The Contrarian – Be Leaf in Stats

MD

2014-09-14

phil kessel

 

The Maple Leafs are making the same mistakes despite their public embrace of analytics.

We are back to our old Contrarian ways this week, looking at James Mirtle's September 12th article in The Globe and Mail titled "Tim Leiweke on the Leafs: 'Analytics makes us smarter'".

 

It is not Mirtle I am going to argue against but what Tim Leiweke says to a group at Ryerson University earlier this week. The link to the webcast prompts for a password so I am left only to use what Mirtle extracted from it.

But first we need context. That is also provided by Mirtle in his article first published on November 11, 2013, called "Mirtle: Nonis not yet a believer in hockey's statistical push".

 

Nonis was quoted at the PrimeTime Sports Management Conference as saying:

 

"The last six, seven years, we've had a significant dollar amount in our budget for analytics and most of those years we didn't use it."

"We couldn't find a system or a group we felt we could rely on to help us make reasonable decisions."

"The biggest thing we use is going to watch a player play. I haven't seen anything that's going to stop that from being the primary source of our decisions."

"People run with these stats like they're something we should pay attention to and make decisions on, and as of right now, very few of them are worth anything to us."

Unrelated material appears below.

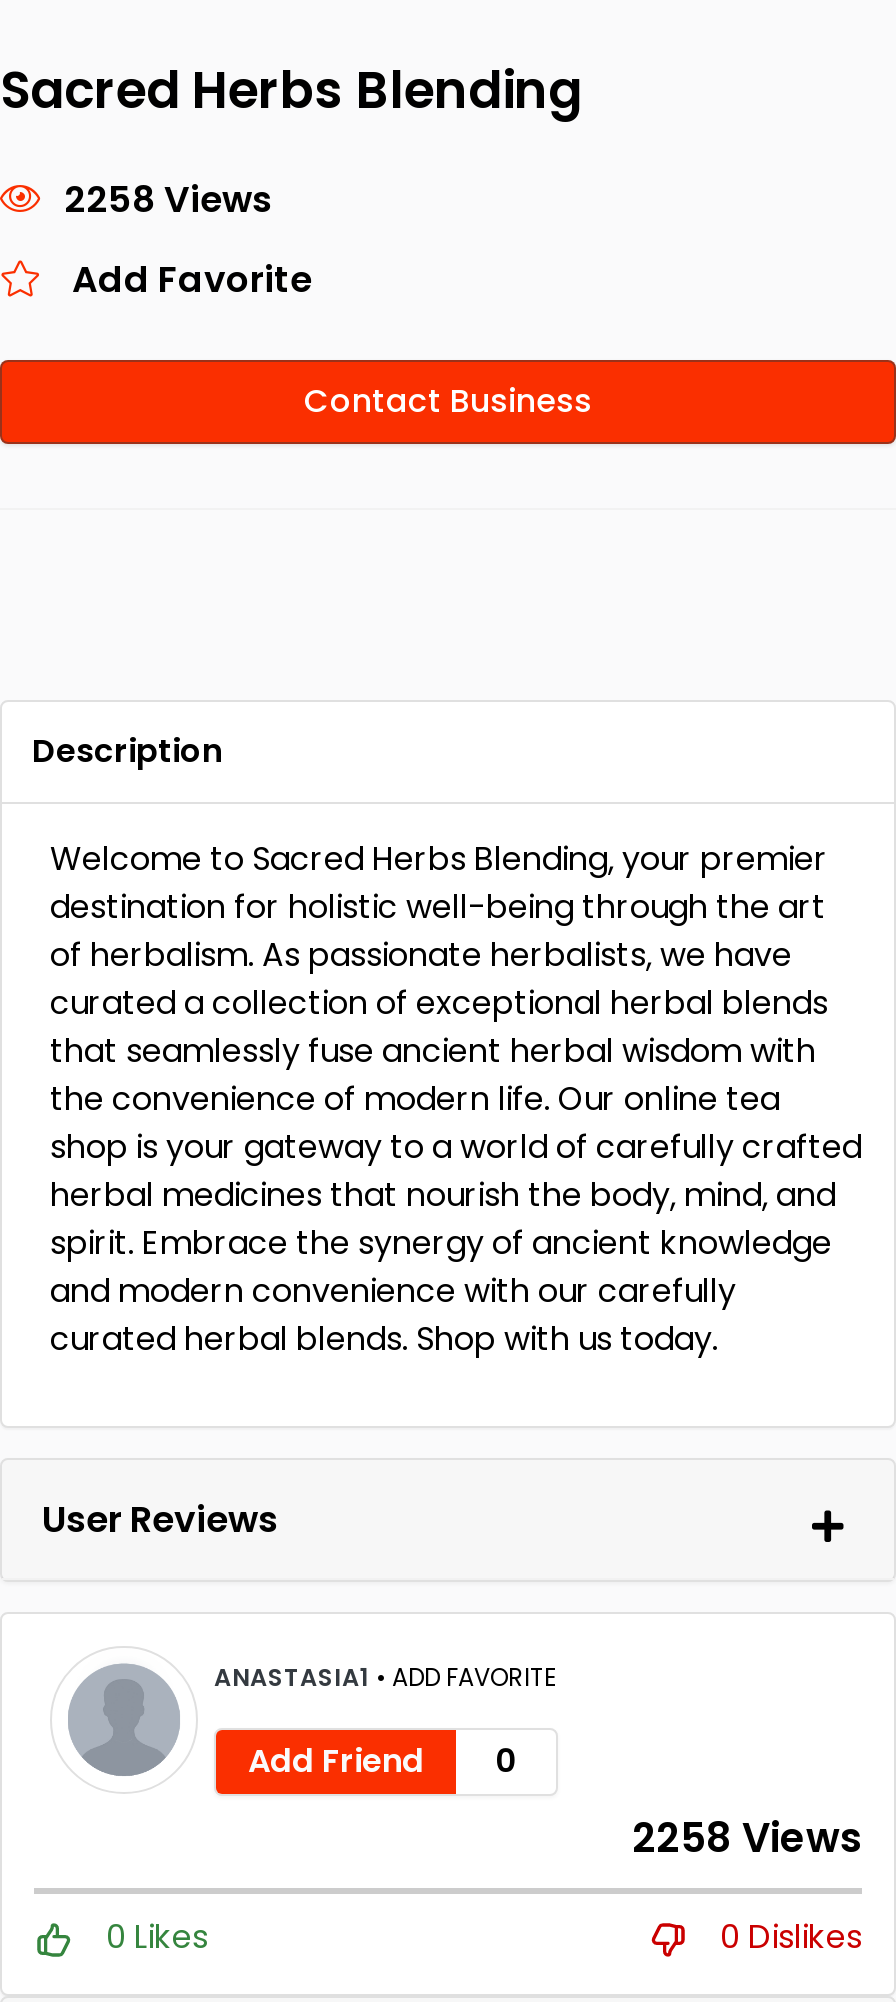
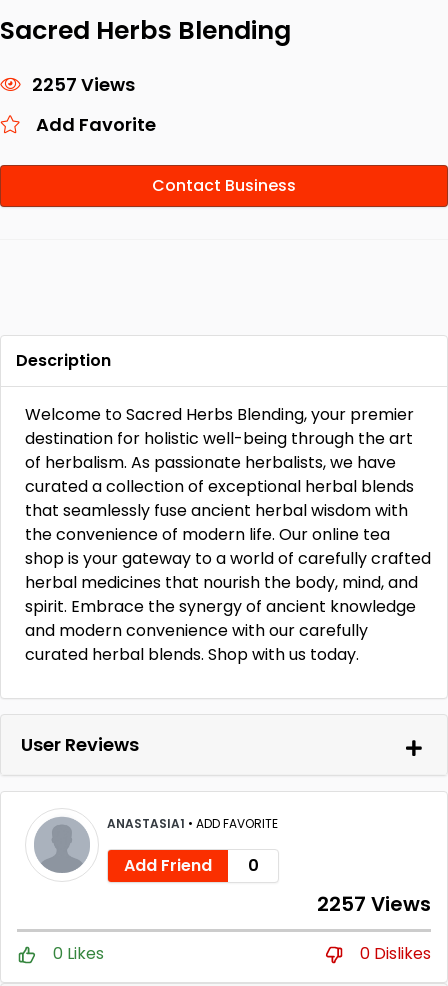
- 2258 Views
+ 2257 Views

- 2258 Views
+ 2257 Views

James expands on Nonis' logic behind those statements, "[Many] statistics rely on data that is 'polluted' by poor record keeping by the various arenas, that 'hard stats' like ice time and points are more useful and reliable, and that many advanced statistics being used are 'not accurate' or 'relevant.'"

He does end that article with a bit of foretelling thought from Nonis, "That will change. I predict this [SportVU type of] technology is going to help us. There will be a stat that will help us make some decisions; I think that is coming."

Oddly enough Mirtle's column had a link to ExtraSkater.com showing back then the Leafs' poor puck possession numbers. A little ironic now that the Leafs hire Darryl Metcalf (founder of ExtraSkater.com) along with Assistant GM Kyle Dubas to run their analytics department.

Back to the present and Leiweke's words.

If that was all there was then I would probably be writing about something else but we are given more quotes from Leiweke, "There are players we have in our organization today whose numbers are off the chart good and whose character is just terrible. I don't care how good your numbers are, if you have bad character, you are doomed for failure."

What did he just say? Some of his players, ones with great analytics, have terrible characters? Oh-no! What was he thinking?

If Nonis is trying to move these bad eggs off onto other teams then his comment will be triggering alarm bells for the other 29 GM's. Why would he do this? Why would he spend so much time and money to gain a competitive advantage only to undercut it by announcing that some of his best players are not really good for the team?

Even TSN's Scott Cullen jokingly tweeted "Someone on the Leafs has analytics numbers that are off-the-charts good?"

I am convinced that comments made like that only work against all the good the Leafs are trying to do and can only suggest some fatherly advice taken from Vito Corleone to son Santino in The Godfather, "Never tell anybody outside the family what you're thinking again."

 

Leiweke goes on, "We are very convinced analytics make us smarter. We are very convinced that analytics will reduce our mistakes. We are convinced that analytics at the end of the day will be key to getting this team back on track. But that said they will never ever replace our ability to determine one's character and passion for the game of hockey. You have to be good at both, not just one."

He previously admitted that the team was wrong in their past non-stat assessments of some players still on the team and now he indicates that they have to be good at both evaluations.

 

So how do the analytical stats change the "you have to watch them" test? The answer is that they don't.

Is it implied that they got better in the eye test when they replaced their assistant coaches and assistant GM's this summer? The proof of that will only be revealed as the future games are played out.

 

In Scott Cullen's analysis of the Leafs he points out that they really lost their way in the last 20 games of the 2013-14 season. The fact is that the team was basically the same from the start to the end of the season with the same poor possession stats throughout and they were in the hunt for the playoffs.

 

 

We are kidding ourselves if we believe that Dave Bolland, Jerry D'Amigo, Tim Gleason, Carl Gunnarsson, Nikolai Kulemin, Drew MacIntyre, Jay McClement, Paul Ranger and Mason Raymond, all players that were removed from the Leaf roster this summer, must have been some of those bad character guys.

 

The question remains, how did the Leafs get better in the eye test?

 

I applaud them for trying to improve and I am encouraged that they will find some value using advanced stats. Even armed with a new set of analytical statistics it seems like the Leafs are making the same mistakes again.